Capannoni, villette e l’arte assediata (che fine ha fatto il paesaggio?)

C’è anche l’arte assediata. Appena fuori Busseto trovo villa Pallavicino, che oggi ospita memorie e studi verdiani. Ci passò un giorno Carlo V e gli piacque a tal punto da farsi dare i disegni della pianta. È una scacchiera, con un corpo centrale e quattro laterali, pieni e vuoti con un fine dichiarato: tenere la villa, su tutti e quattro i lati, in dialogo col paesaggio, con le lontananze della Bassa padana. Mi affaccio e ho solo vicinanze. Villa Pallavicino è letteralmente circondata da capannoni e palazzine, appena al di là della peschiera.

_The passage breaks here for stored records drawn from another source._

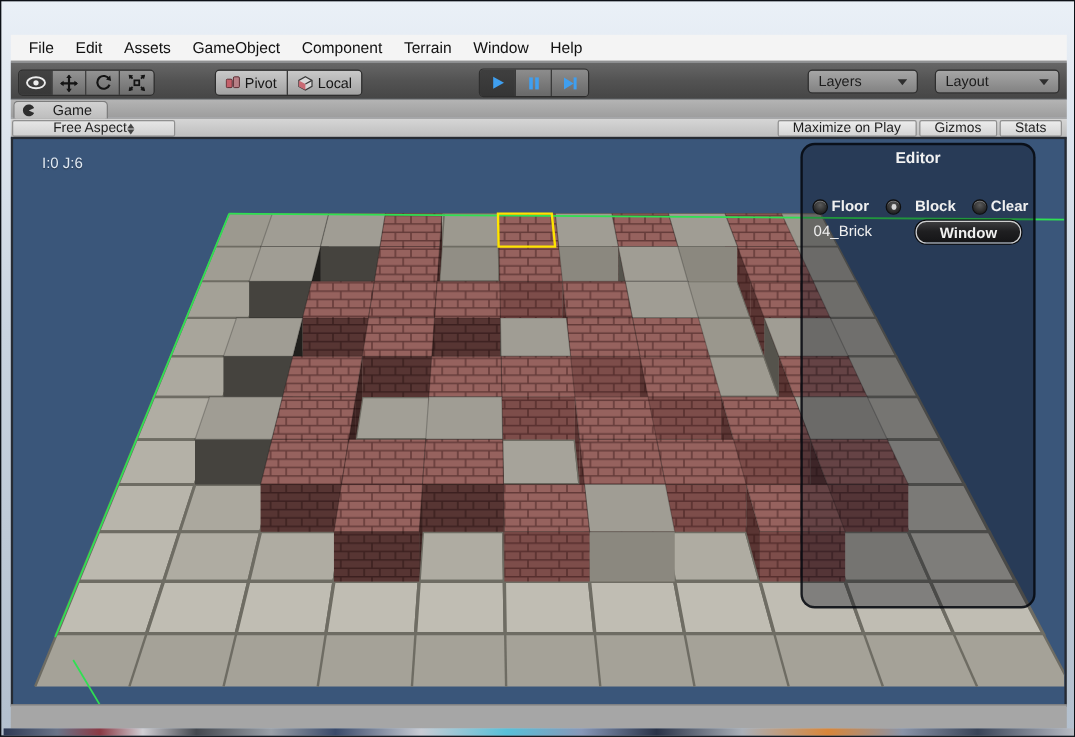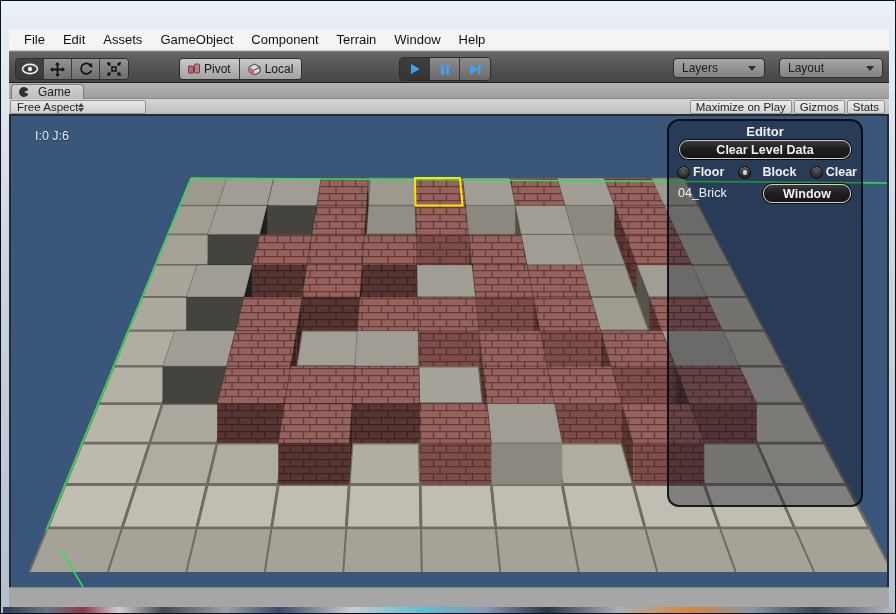--- a/index.html
+++ b/index.html
@@ -56,7 +56,7 @@
               background:linear-gradient(180deg,#b4b4b4,#9d9d9d); border-bottom:1px solid #8a8a8a; }
   .tab { position:absolute; left:2px; top:1px; height:15px; padding:0 12px 0 6px;
          background:linear-gradient(180deg,#d2d2d2,#bdbdbd); border:1px solid #7d7d7d; border-bottom:none;
-         border-radius:4px 4px 0 0; display:flex; align-items:center; gap:8px;
+         border-radius:4px 4px 0 0; display:flex; align-items:center; gap:14px;
          font-size:12px; color:#1d1d1d; }
   
   .gametoolbar { position:absolute; left:8px; top:98px; width:880px; height:17px;

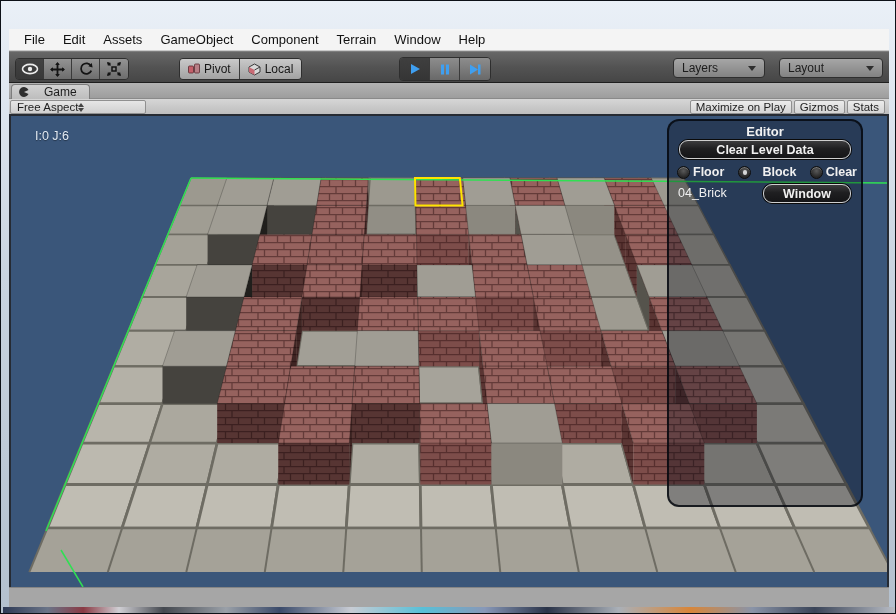--- a/index.html
+++ b/index.html
@@ -63,7 +63,7 @@
                  background:linear-gradient(180deg,#d6d6d6,#bcbcbc); border-bottom:1px solid #8a8a8a; }
   .aspect-btn { position:absolute; left:1px; top:1px; width:136px; height:14px;
                 background:linear-gradient(180deg,#e6e6e6,#d0d0d0); border:1px solid #909090; border-radius:2px;
-                display:flex; align-items:center; justify-content:flex-start; padding:0 6px;
+                display:flex; align-items:center; justify-content:center; padding:0 6px;
                 font-size:11.5px; color:#1e1e1e; }
   .gt-right { position:absolute; right:4px; top:1px; display:flex; gap:2px; }
   .gt-btn { height:14px; padding:0 5px; background:linear-gradient(180deg,#ececec,#d4d4d4);

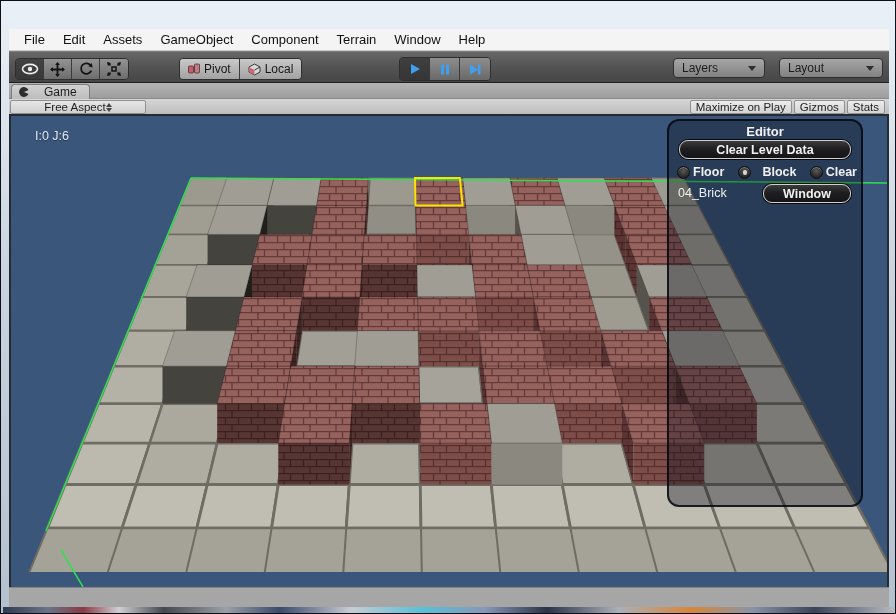--- a/index.html
+++ b/index.html
@@ -66,7 +66,7 @@
                 display:flex; align-items:center; justify-content:center; padding:0 6px;
                 font-size:11.5px; color:#1e1e1e; }
   .gt-right { position:absolute; right:4px; top:1px; display:flex; gap:2px; }
-  .gt-btn { height:14px; padding:0 5px; background:linear-gradient(180deg,#ececec,#d4d4d4);
+  .gt-btn { height:14px; padding:0 12px; background:linear-gradient(180deg,#ececec,#d4d4d4);
             border:1px solid #909090; border-radius:2px; font-size:11.5px; color:#1e1e1e;
             display:flex; align-items:center; }
   .updown { display:flex; flex-direction:column; gap:1px; }

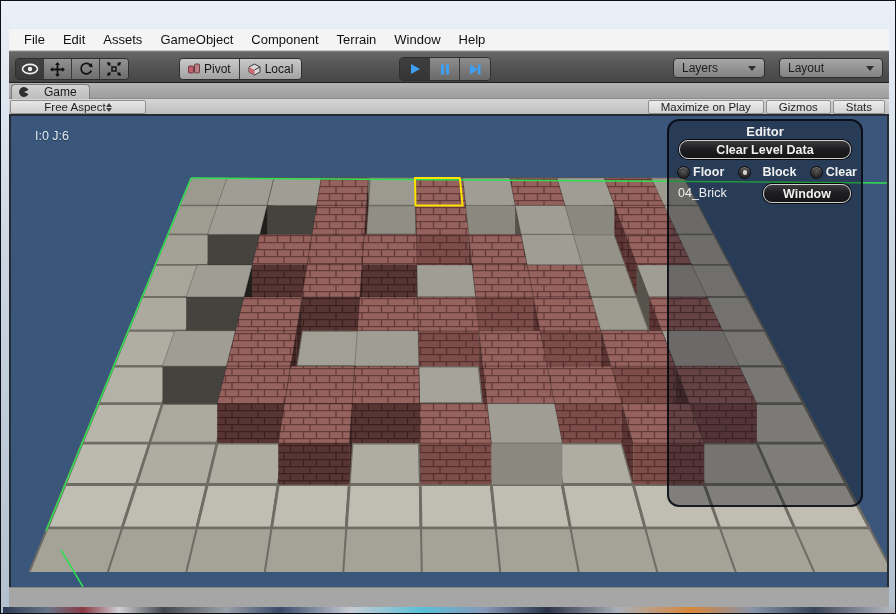--- a/index.html
+++ b/index.html
@@ -549,7 +549,6 @@
 
     <div class="panel">
       <div class="panel-title">Editor</div>
-      <div class="gui-btn btn-clear">Clear Level Data</div>
       <div class="radio-row">
         <div class="radio-item r0">
           <span class="radio-circle"></span>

A chi si deve l’assedio? “Alla fame”, mi rispose il sindaco di Busseto del dopoguerra. Nei primi anni Cinquanta il comune comprò la villa per quattro soldi e offrì il terreno del parco a chi voleva aprire una piccola fabbrica, un laboratorio. L’importante era dare lavoro. Vennero i capannoni e a ruota seguirono le palazzine. Villa Pallavicino è intatta ma non respira più. A Busseto oggi cercano di correre ai ripari schermando l’intrusione con una cortina di pioppi. Una piccola storia rispetto agli scempi perpetrati in tutta Italia, ma una vera lezione: paesaggio e patrimonio storico e artistico vanno visti insieme, vanno tenuti insieme, proprio come recita la nostra Costituzione. E invece siamo assediati dalle scissioni.

Ci hanno provato a Mantova pochi anni fa: non tocco nulla del centro storico, solo che dall’altra parte del lago, ma proprio in asse col Palazzo Ducale, costruisco un bel centro residenziale. Non va bene. Il nostro è un Paese fatto a mano, un Paese fatto di rapporti, rapporti tra l’opera d’arte e il luogo in cui si trova, rapporti tra gli edifici, rapporti tra il costruito e il territorio. Allora vado a documentare questi rapporti e le aggressioni che la forma–Italia ha già subito e ancora oggi subisce. Metto la camera davanti a uno dei tanti paesi storici italiani adagiati su una collina: è compatto nella struttura, nella materia, nel colore, il costruito non si espande in ogni direzione, ha una sua consistenza, una linea e una fine, un termine, e il suo rapporto con la campagna è visibile.
Se invece porto la camera fuori città, inquadro un costruito che non ha carattere e non ha limite, è una striscia continua di sobborghi, capannoni, villette, centri commerciali. Ecco un’altra storia per chi si interessa al documentario d’arte: il paesaggio che non c’è.